── Extracted records ──

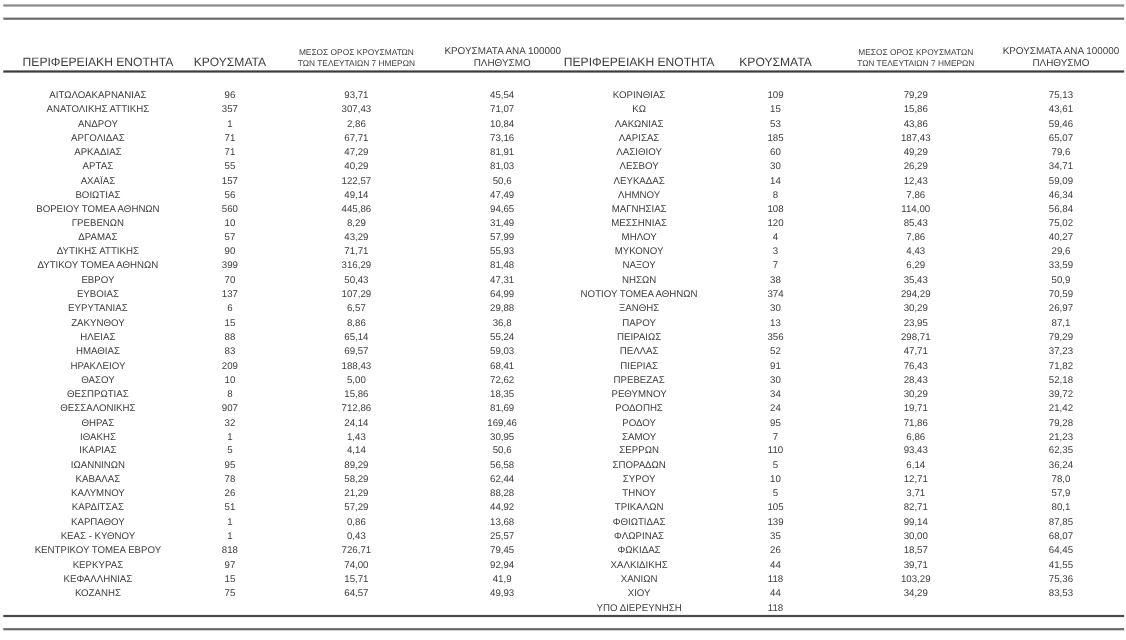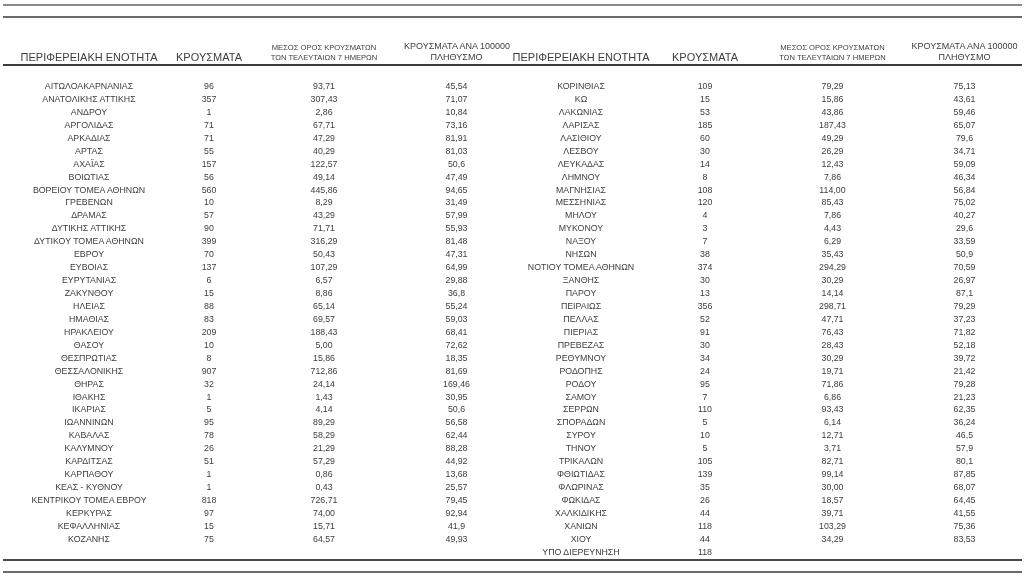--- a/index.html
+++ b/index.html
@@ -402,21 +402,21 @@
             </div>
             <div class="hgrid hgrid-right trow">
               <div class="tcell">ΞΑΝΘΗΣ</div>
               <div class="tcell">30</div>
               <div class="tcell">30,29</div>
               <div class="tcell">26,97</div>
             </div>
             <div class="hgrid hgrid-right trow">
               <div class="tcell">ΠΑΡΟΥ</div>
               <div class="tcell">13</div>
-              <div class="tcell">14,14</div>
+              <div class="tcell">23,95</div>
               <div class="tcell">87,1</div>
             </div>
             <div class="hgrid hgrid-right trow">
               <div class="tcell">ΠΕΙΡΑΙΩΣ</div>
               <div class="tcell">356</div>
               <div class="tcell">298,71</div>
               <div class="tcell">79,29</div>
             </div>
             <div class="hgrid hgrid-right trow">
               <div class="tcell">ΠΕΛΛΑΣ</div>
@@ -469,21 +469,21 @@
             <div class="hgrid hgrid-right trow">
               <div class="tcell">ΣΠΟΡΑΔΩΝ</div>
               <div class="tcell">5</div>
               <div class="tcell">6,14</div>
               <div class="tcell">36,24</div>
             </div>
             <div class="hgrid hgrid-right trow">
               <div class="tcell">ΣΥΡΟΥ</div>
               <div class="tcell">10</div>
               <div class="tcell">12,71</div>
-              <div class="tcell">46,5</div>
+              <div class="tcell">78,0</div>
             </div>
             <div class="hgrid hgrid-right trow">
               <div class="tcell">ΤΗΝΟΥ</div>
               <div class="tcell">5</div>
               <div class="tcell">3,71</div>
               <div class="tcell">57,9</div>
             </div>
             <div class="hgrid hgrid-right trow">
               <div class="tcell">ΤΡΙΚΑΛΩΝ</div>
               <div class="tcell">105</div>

───

- [Task requirements] Exclude the pictures and give back the rest of the data above exactly as written.

- [Solution to this problem]
--- a/index.html
+++ b/index.html
@@ -402,21 +402,21 @@
             </div>
             <div class="hgrid hgrid-right trow">
               <div class="tcell">ΞΑΝΘΗΣ</div>
               <div class="tcell">30</div>
               <div class="tcell">30,29</div>
               <div class="tcell">26,97</div>
             </div>
             <div class="hgrid hgrid-right trow">
               <div class="tcell">ΠΑΡΟΥ</div>
               <div class="tcell">13</div>
-              <div class="tcell">14,14</div>
+              <div class="tcell">23,95</div>
               <div class="tcell">87,1</div>
             </div>
             <div class="hgrid hgrid-right trow">
               <div class="tcell">ΠΕΙΡΑΙΩΣ</div>
               <div class="tcell">356</div>
               <div class="tcell">298,71</div>
               <div class="tcell">79,29</div>
             </div>
             <div class="hgrid hgrid-right trow">
               <div class="tcell">ΠΕΛΛΑΣ</div>
@@ -469,21 +469,21 @@
             <div class="hgrid hgrid-right trow">
               <div class="tcell">ΣΠΟΡΑΔΩΝ</div>
               <div class="tcell">5</div>
               <div class="tcell">6,14</div>
               <div class="tcell">36,24</div>
             </div>
             <div class="hgrid hgrid-right trow">
               <div class="tcell">ΣΥΡΟΥ</div>
               <div class="tcell">10</div>
               <div class="tcell">12,71</div>
-              <div class="tcell">46,5</div>
+              <div class="tcell">78,0</div>
             </div>
             <div class="hgrid hgrid-right trow">
               <div class="tcell">ΤΗΝΟΥ</div>
               <div class="tcell">5</div>
               <div class="tcell">3,71</div>
               <div class="tcell">57,9</div>
             </div>
             <div class="hgrid hgrid-right trow">
               <div class="tcell">ΤΡΙΚΑΛΩΝ</div>
               <div class="tcell">105</div>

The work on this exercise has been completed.